“うまく付き合っていく”ことが大切

O:進行がんや再発、転移が見られるがんの患者さんで、「もう、できる治療はない」とお医者さんから告げられ、絶望してしまったという話を聞くことがあります。

勝俣:ひどい言い方です。治療がないなんて、そんなことはないですよ。たしかに進行がんの場合、標準治療と呼ばれる積極的治療は意外と早く終わってしまいます。抗がん剤などを使った積極的治療には限界がありますが、だからといって諦めるという意味ではないのです。緩和的治療(緩和ケア)は最期までできる治療です。

O:治療が終わる、限界があるというだけで患者さんには厳しいことだと思います。もっとやれることがあるのではないかと思ってしまうのではないでしょうか?

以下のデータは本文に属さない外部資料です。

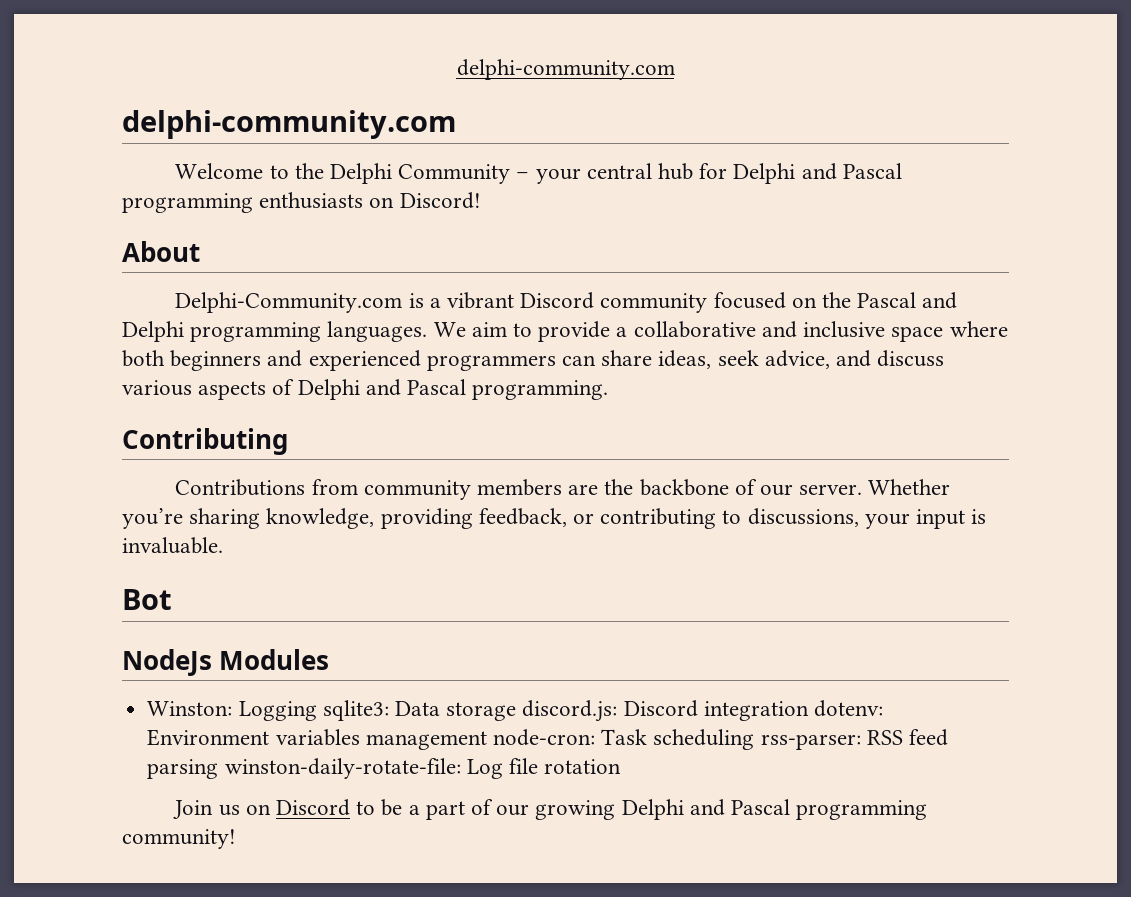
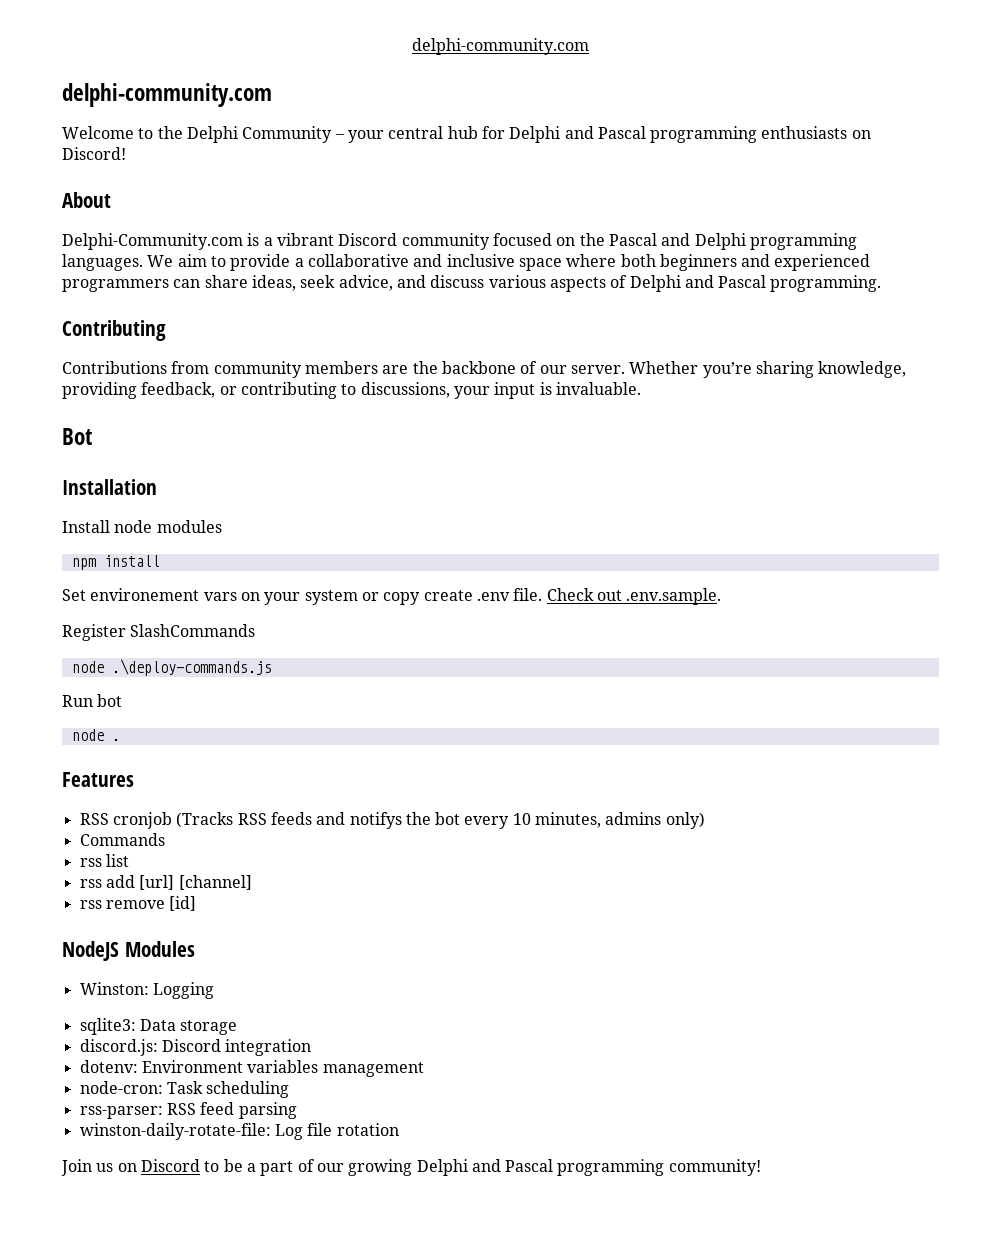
- NodeJs Modules
+ Installation
+ Install node modules
+ npm install
+ Set environement vars on your system or copy create .env file. Check out .env.sample.
+ Register SlashCommands
+ node .\deploy-commands.js
+ Run bot
+ node .
+ Features
+ RSS cronjob (Tracks RSS feeds and notifys the bot every 10 minutes, admins only)
+ Commands
+ rss list
+ rss add [url] [channel]
+ rss remove [id]
+ NodeJS Modules
- Winston: Logging sqlite3: Data storage discord.js: Discord integration dotenv: Environment variables management node-cron: Task scheduling rss-parser: RSS feed parsing winston-daily-rotate-file: Log file rotation
+ Winston: Logging
+ sqlite3: Data storage
+ discord.js: Discord integration
+ dotenv: Environment variables management
+ node-cron: Task scheduling
+ rss-parser: RSS feed parsing
+ winston-daily-rotate-file: Log file rotation

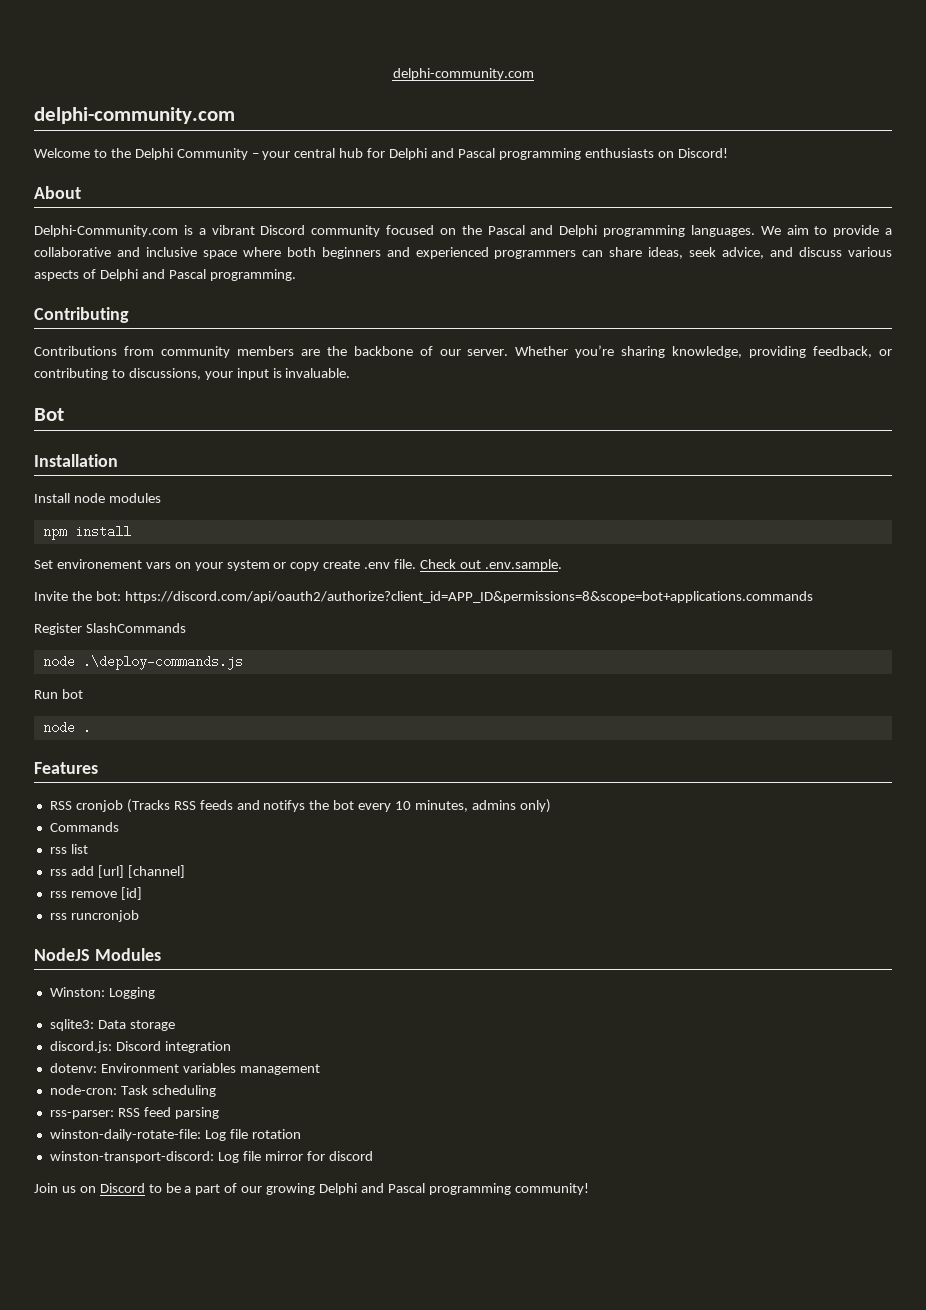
+ Invite the bot: https://discord.com/api/oauth2/authorize?client_id=APP_ID&permissions=8&scope=bot+applications.commands
+ rss runcronjob
+ winston-transport-discord: Log file mirror for discord

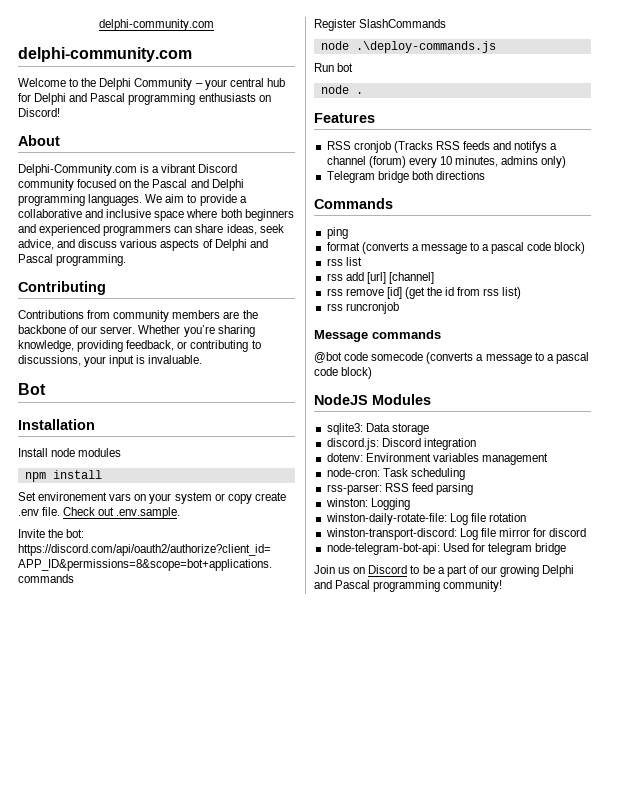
- RSS cronjob (Tracks RSS feeds and notifys the bot every 10 minutes, admins only)
+ RSS cronjob (Tracks RSS feeds and notifys a channel (forum) every 10 minutes, admins only)
+ Telegram bridge both directions
  Commands
+ ping
+ format (converts a message to a pascal code block)
- rss remove [id]
+ rss remove [id] (get the id from rss list)
  rss runcronjob
+ Message commands
+ @bot code somecode (converts a message to a pascal code block)
- Winston: Logging
+ winston: Logging
+ node-telegram-bot-api: Used for telegram bridge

勝俣:その通りです。私もそういう言い方はよろしくないと思います。そもそも、抗がん剤をやめたからといってすぐにがんが悪化するものではありませんし、治療自体はなくなりませんよ。

O:標準治療は終わってしまうんですよね?

勝俣:積極的治療には限界があるということです。しかし、すでにお伝えしたように、緩和ケアも立派な標準治療です延命効果も実証されています。だから諦めないでほしいと思います。人生において、何が起きるかはわかりません。

しかも、がんの治療は日進月歩で進化しています。逆転満塁ホームランを期待できる抗がん剤として、免疫チェックポイント阻害剤なども登場してきています。保険適用になる新しい放射線治療なども出てきています。ですからがんの治療では「最善を期待して、最悪に備える」、これが何よりも大事なんですよ。

O:期待は持っていてもいいんですね。「がんサバイバー」という言葉があるくらいですから、たしかにそうですね。

勝俣:その言葉が広がっていること自体、「がん=死」ではないということの表れです。全国で500万人以上いらっしゃいます。そのためには、むやみに「がんを克服する」とか、「がんに打ち勝つ」とか、マスコミが好んで使うような言葉に惑わされることなく、がんとうまく付き合っていってほしいのです。この感覚はとても大事だと思います。

O:そのために必要なことは何でしょうか?

勝俣:これは緩和ケアのところでもお話ししましたが、やはりご自身のQOLをいちばんに考えるということです。がんがある、ないにかかわらず、生活の質や人生の質が上がることは、その人にとって幸せなことではないでしょうか。がんの治療を諦めない、というより人生を諦めない、ということが大切と思います

人生を諦めないとは、自分が大切にしていること、好きなことを諦めないということです。ですからステージ4でも、再発や転移があっても、どうかご自身の人生を大切にしてほしいと思います。